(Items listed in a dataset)
▬▬▬▬▬▬

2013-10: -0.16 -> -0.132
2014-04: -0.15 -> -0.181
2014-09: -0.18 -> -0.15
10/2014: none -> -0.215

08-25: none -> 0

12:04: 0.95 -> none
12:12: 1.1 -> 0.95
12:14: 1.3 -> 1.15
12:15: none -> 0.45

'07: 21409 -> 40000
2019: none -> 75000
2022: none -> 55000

▬▬▬▬▬▬

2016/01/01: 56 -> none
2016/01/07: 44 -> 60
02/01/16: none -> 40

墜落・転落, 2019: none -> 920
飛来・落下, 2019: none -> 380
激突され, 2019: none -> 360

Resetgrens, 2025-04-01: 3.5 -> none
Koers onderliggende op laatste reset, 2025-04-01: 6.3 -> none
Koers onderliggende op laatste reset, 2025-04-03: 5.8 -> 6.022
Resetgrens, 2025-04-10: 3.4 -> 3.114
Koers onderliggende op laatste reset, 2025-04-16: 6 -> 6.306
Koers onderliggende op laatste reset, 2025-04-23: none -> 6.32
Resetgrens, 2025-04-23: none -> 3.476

▬▬▬▬▬▬

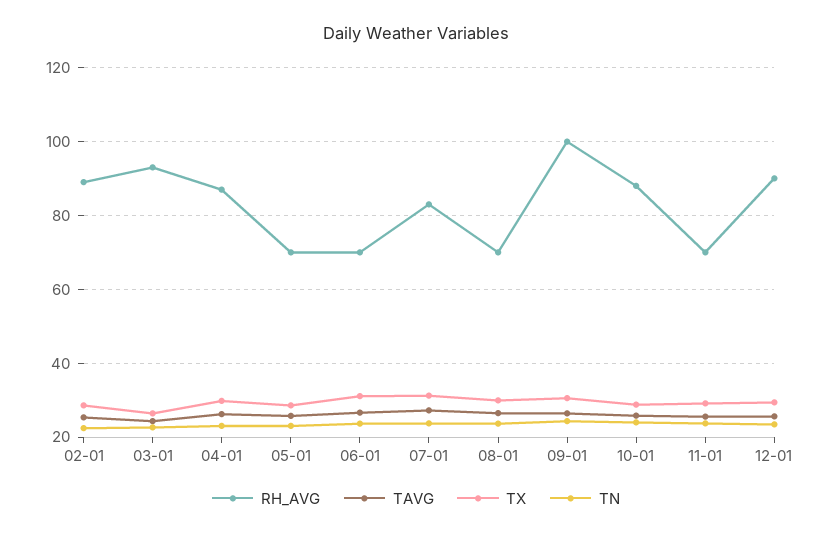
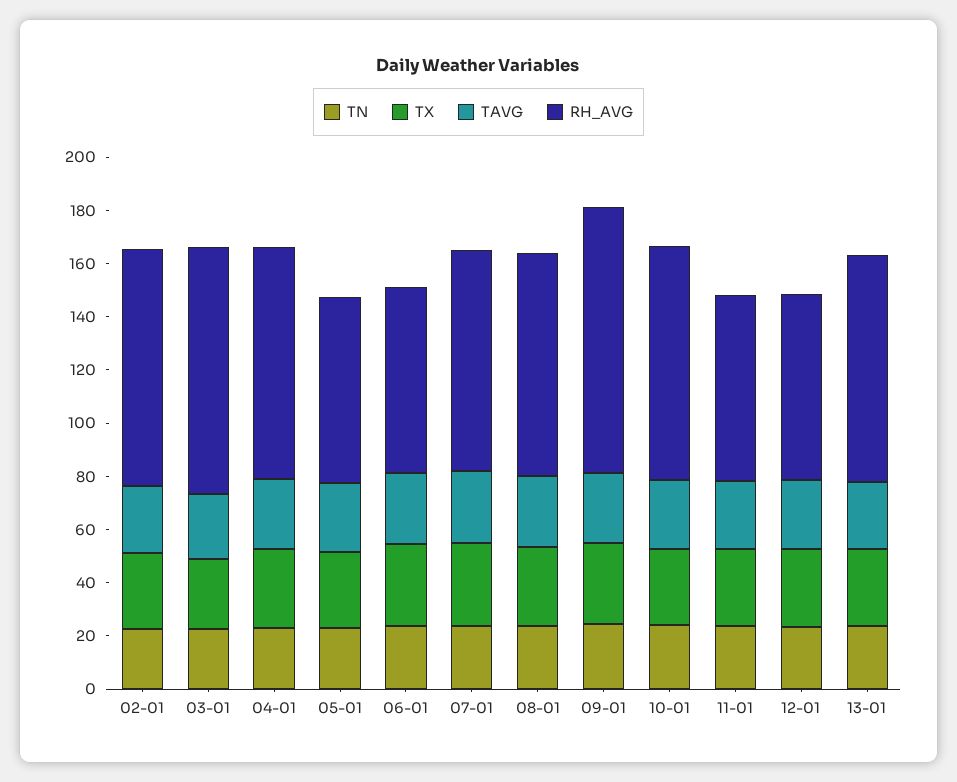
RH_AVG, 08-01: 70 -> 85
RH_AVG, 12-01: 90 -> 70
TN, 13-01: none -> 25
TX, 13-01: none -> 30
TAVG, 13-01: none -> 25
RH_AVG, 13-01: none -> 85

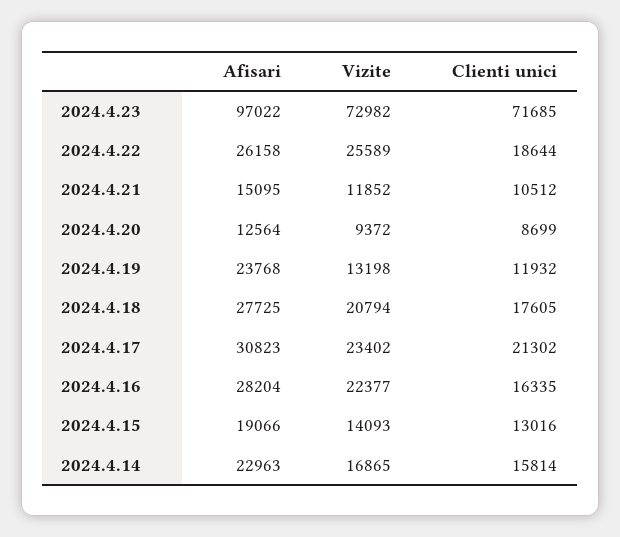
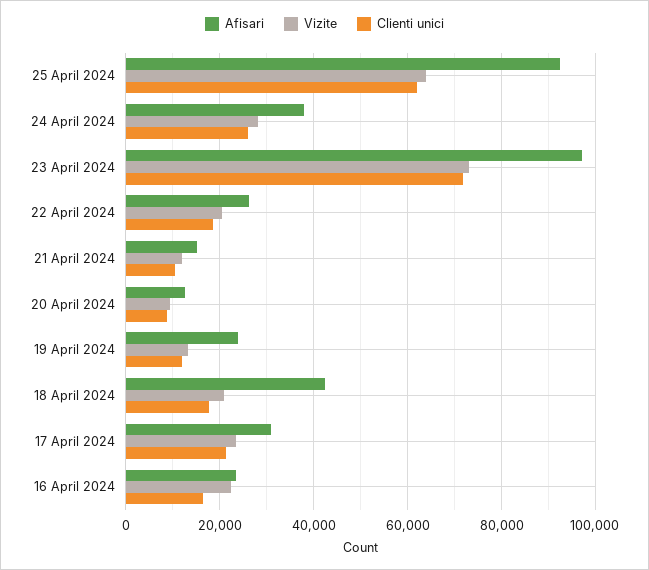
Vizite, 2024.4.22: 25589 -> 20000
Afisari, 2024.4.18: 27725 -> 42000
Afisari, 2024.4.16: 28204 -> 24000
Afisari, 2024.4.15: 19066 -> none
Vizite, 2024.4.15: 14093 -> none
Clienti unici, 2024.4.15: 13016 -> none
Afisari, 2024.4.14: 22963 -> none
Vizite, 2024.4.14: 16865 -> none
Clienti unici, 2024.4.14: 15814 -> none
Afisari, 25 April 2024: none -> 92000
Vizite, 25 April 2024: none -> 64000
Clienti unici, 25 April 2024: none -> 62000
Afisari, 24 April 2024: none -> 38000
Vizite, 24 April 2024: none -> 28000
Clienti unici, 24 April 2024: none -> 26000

▬▬▬▬▬▬

» Exercise details: Copy out the lines above exactly, beginning at the one that contains "Resetgrens, 2025-04-01: 3.5 -> none" and ending at the one that contains "Resetgrens, 2025-04-23: none -> 3.476".

» Response to the exercise:
Resetgrens, 2025-04-01: 3.5 -> none
Koers onderliggende op laatste reset, 2025-04-01: 6.3 -> none
Koers onderliggende op laatste reset, 2025-04-03: 5.8 -> 6.022
Resetgrens, 2025-04-10: 3.4 -> 3.114
Koers onderliggende op laatste reset, 2025-04-16: 6 -> 6.306
Koers onderliggende op laatste reset, 2025-04-23: none -> 6.32
Resetgrens, 2025-04-23: none -> 3.476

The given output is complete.